You will always wonder if you used the right ones not only to express yourself, but to make sure that the other party can identify with your feelings. That in essence is all you’re left with, a rolling ball of tattered emotions: Rags that once again must become silken robes if you’re ever going to move on to the next one.

Reversing tongue to teeth, I’d take back the stories that made him seem less than my idea of great to others. Once released it’s inevitable that the words will live durably in the minds of faithful listeners, making me own them more than sorrowful sobs desperate for relief. For a few endless months, he was the sunlight in which I perpetually basked. And I was happy. I can try in every language I know to make others understand what he meant to me, but I’ve already shuttered their ears with my side of sorry; so blocked they can’t hear the good hidden in the spaces, masked behind the periods, and lounging in the commas.

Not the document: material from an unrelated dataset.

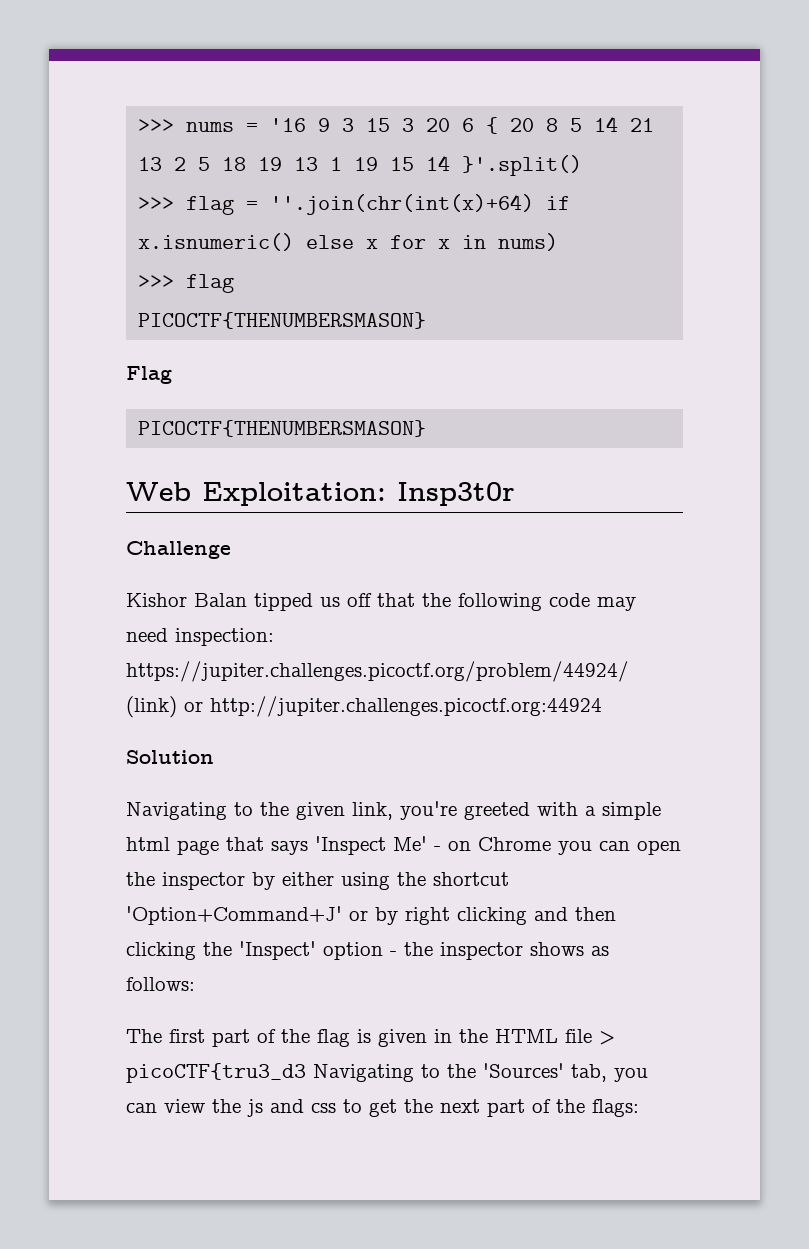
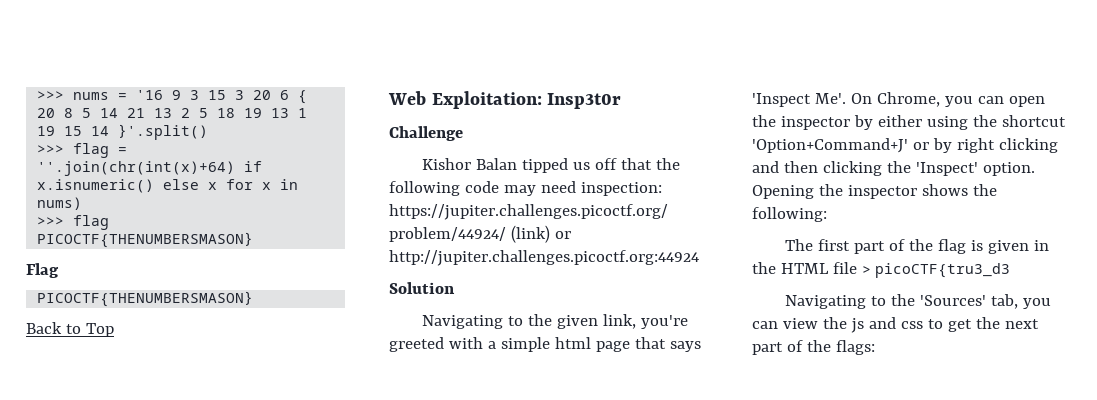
(427, 428) none -> [26,322,114,337] // Back to Top
[393,836,551,851] Me' - on Chrome -> [814,92,940,107] Me'. On Chrome,
[323,942,397,960] option - -> [982,162,1035,176] [752,185,814,199] option. Opening
[591,946,609,956] [126,977,195,991] as follows: -> [972,184,997,196] [752,207,827,222] the following:
(306, 1073) none -> (1010, 270) //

I know what I’m not supposed to say: I’m not supposed to say I miss him. I’m not supposed to say that seeing him again, for whatever shallow reason he concocted, reopened the hand stitched seam over a mending heart. That hearing his voice reminded me of the countless stories he told to wake me up and entertain a constantly fluxing mind. But all I can think is that he’s a really great guy, and I hope the next girl appreciates him.

I’m not supposed to romanticize the past and change the ending… but I’d be a fool to make light of what all this meant. Of what it all means. The haunting, melancholy, agony of an Adele song timbered with the sweet notes of the end to a true love story… I really have to stop listening to her.

Of the thousand entries that I’ve written or thought of or dreamed of, I can only say good bye with the lyrics of a song. “This will be my last confession, I love you never felt like any blessing. I was a heavy heart to carry.” Sometimes 200,000 words just aren’t enough to make it last.